• [TASK ITEM] Every line of the material is to be set down again without any change.

*** Begin section ***

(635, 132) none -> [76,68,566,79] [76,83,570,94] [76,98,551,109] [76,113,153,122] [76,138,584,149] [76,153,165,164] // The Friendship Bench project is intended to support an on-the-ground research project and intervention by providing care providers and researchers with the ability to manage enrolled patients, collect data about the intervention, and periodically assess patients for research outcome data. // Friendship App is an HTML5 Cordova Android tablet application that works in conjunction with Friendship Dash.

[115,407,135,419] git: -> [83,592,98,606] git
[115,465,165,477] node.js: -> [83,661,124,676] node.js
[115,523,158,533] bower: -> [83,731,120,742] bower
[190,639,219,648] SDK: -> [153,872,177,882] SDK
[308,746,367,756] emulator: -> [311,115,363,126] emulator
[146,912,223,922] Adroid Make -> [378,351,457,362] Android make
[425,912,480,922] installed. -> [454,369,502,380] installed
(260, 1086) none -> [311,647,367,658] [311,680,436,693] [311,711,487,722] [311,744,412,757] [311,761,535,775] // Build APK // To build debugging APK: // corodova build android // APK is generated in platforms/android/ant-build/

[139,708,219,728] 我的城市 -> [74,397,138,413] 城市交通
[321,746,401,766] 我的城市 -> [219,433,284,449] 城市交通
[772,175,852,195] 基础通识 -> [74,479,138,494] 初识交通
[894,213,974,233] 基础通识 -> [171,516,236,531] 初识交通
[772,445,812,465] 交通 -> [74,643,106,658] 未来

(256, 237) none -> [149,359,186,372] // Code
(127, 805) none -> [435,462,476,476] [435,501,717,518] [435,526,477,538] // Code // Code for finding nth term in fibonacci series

*** End section ***

• [YOUR RESPONSE]
(635, 132) none -> [76,68,566,79] [76,83,570,94] [76,98,551,109] [76,113,153,122] [76,138,584,149] [76,153,165,164] // The Friendship Bench project is intended to support an on-the-ground research project and intervention by providing care providers and researchers with the ability to manage enrolled patients, collect data about the intervention, and periodically assess patients for research outcome data. // Friendship App is an HTML5 Cordova Android tablet application that works in conjunction with Friendship Dash.

[115,407,135,419] git: -> [83,592,98,606] git
[115,465,165,477] node.js: -> [83,661,124,676] node.js
[115,523,158,533] bower: -> [83,731,120,742] bower
[190,639,219,648] SDK: -> [153,872,177,882] SDK
[308,746,367,756] emulator: -> [311,115,363,126] emulator
[146,912,223,922] Adroid Make -> [378,351,457,362] Android make
[425,912,480,922] installed. -> [454,369,502,380] installed
(260, 1086) none -> [311,647,367,658] [311,680,436,693] [311,711,487,722] [311,744,412,757] [311,761,535,775] // Build APK // To build debugging APK: // corodova build android // APK is generated in platforms/android/ant-build/

[139,708,219,728] 我的城市 -> [74,397,138,413] 城市交通
[321,746,401,766] 我的城市 -> [219,433,284,449] 城市交通
[772,175,852,195] 基础通识 -> [74,479,138,494] 初识交通
[894,213,974,233] 基础通识 -> [171,516,236,531] 初识交通
[772,445,812,465] 交通 -> [74,643,106,658] 未来

(256, 237) none -> [149,359,186,372] // Code
(127, 805) none -> [435,462,476,476] [435,501,717,518] [435,526,477,538] // Code // Code for finding nth term in fibonacci series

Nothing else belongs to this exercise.